Doug, I hope you mean he'd get more selling it by the piece than as a lot. Many will pay more for the individual items than dropping a mortgage payment on a "lot". And shipping charges would be enormous!! 

A friend just sold his Dad's trains on eBay first trying to sell them in large lots. Nothing sold. Then by the piece and EVERYTHING sold, except for a few pieces which I bought.

Bob


----------



## x_doug_x (Jun 21, 2010)

stationmaster said:


> Doug, I hope you mean he'd get more selling it by the piece than as a lot. Many will pay more for the individual items than dropping a mortgage payment on a "lot". And shipping charges would be enormous!!
> 
> A friend just sold his Dad's trains on eBay first trying to sell them in large lots.
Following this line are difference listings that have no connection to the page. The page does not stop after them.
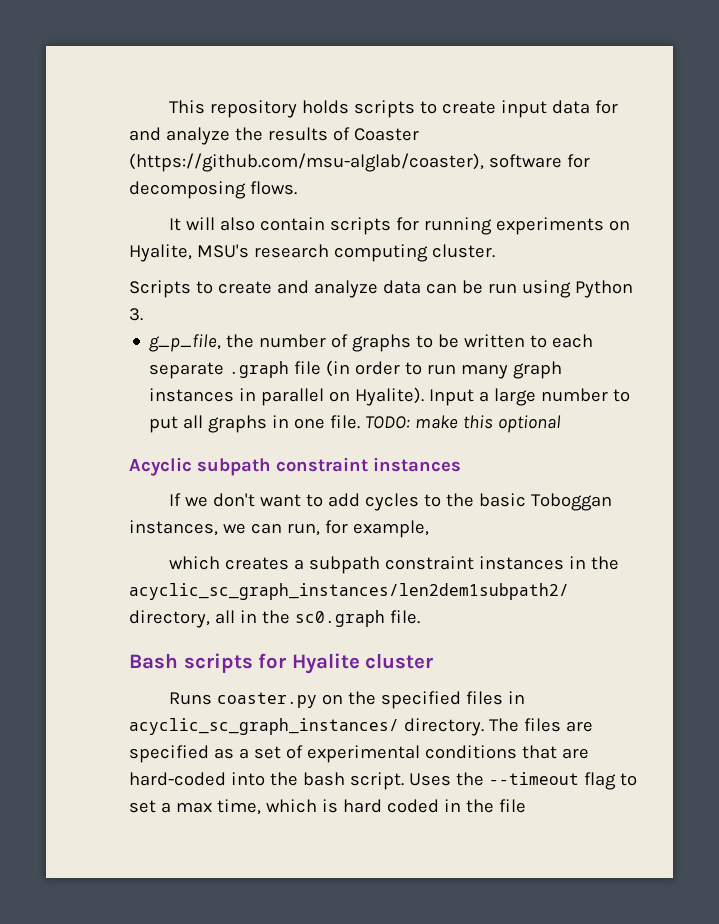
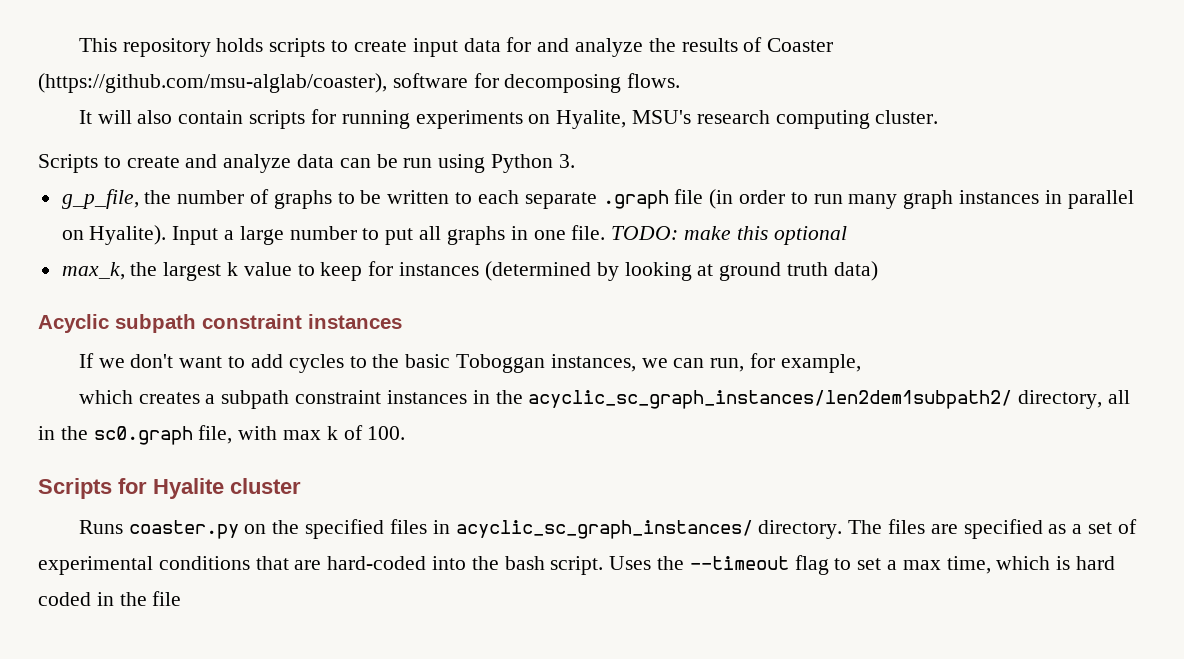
+ max_k, the largest k value to keep for instances (determined by looking at ground truth data)
- which creates a subpath constraint instances in the acyclic_sc_graph_instances/len2dem1subpath2/ directory, all in the sc0.graph file.
- Bash scripts for Hyalite cluster
+ which creates a subpath constraint instances in the acyclic_sc_graph_instances/len2dem1subpath2/ directory, all in the sc0.graph file, with max k of 100.
+ Scripts for Hyalite cluster

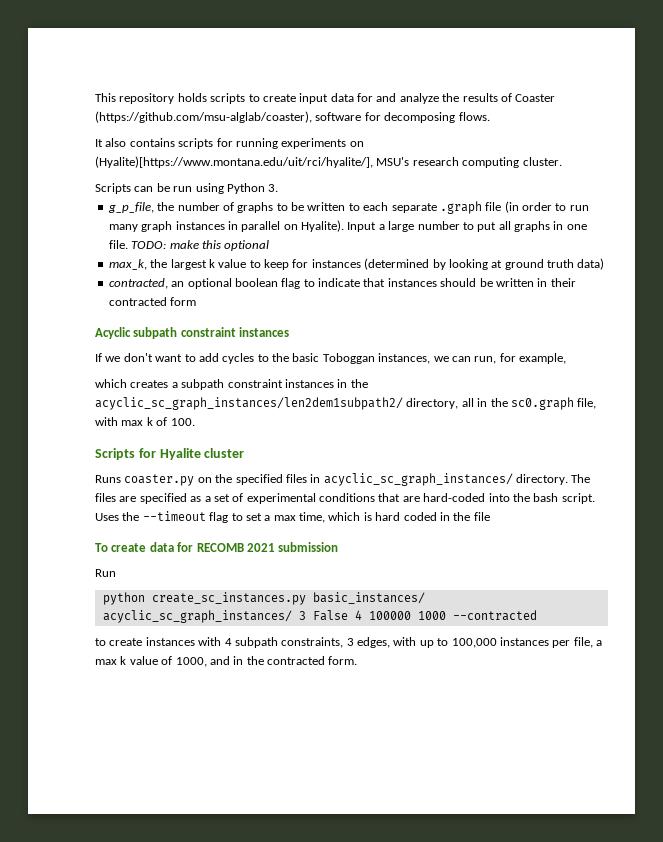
- It will also contain scripts for running experiments on Hyalite, MSU's research computing cluster.
+ It also contains scripts for running experiments on (Hyalite)[https://www.montana.edu/uit/rci/hyalite/], MSU's research computing cluster.
- Scripts to create and analyze data can be run using Python 3.
+ Scripts can be run using Python 3.
+ contracted, an optional boolean flag to indicate that instances should be written in their contracted form
+ To create data for RECOMB 2021 submission
+ Run
+ python create_sc_instances.py basic_instances/ acyclic_sc_graph_instances/ 3 False 4 100000 1000 --contracted
+ to create instances with 4 subpath constraints, 3 edges, with up to 100,000 instances per file, a max k value of 1000, and in the contracted form.

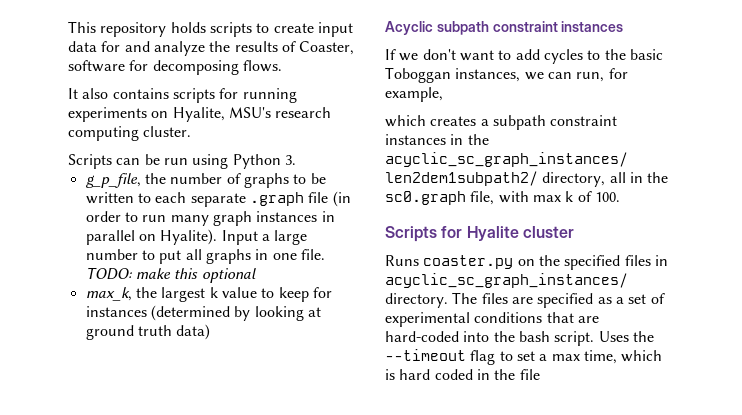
- This repository holds scripts to create input data for and analyze the results of Coaster (https://github.com/msu-alglab/coaster), software for decomposing flows.
+ This repository holds scripts to create input data for and analyze the results of Coaster, software for decomposing flows.
- It also contains scripts for running experiments on (Hyalite)[https://www.montana.edu/uit/rci/hyalite/], MSU's research computing cluster.
+ It also contains scripts for running experiments on Hyalite, MSU's research computing cluster.
- contracted, an optional boolean flag to indicate that instances should be written in their contracted form
- To create data for RECOMB 2021 submission
- Run
- python create_sc_instances.py basic_instances/ acyclic_sc_graph_instances/ 3 False 4 100000 1000 --contracted
- to create instances with 4 subpath constraints, 3 edges, with up to 100,000 instances per file, a max k value of 1000, and in the contracted form.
Nothing sold. Then by the piece and EVERYTHING sold, except for a few pieces which I bought.
> 
> Bob



yea that's what i ment. i see over 1000 dollars worth of stuff in the pics if it was parted out by pieces. maybe 1500-2000
but i don't forsee anyone spending much more than 300-400 on the lot.
but then again, i'm only going by ebay or craigslist, i've never tryed selling a model train lot on train forums. either way i think everyone here is on the same page that he would get a lot more parting it out than selling it as a lot "a lot more"


----------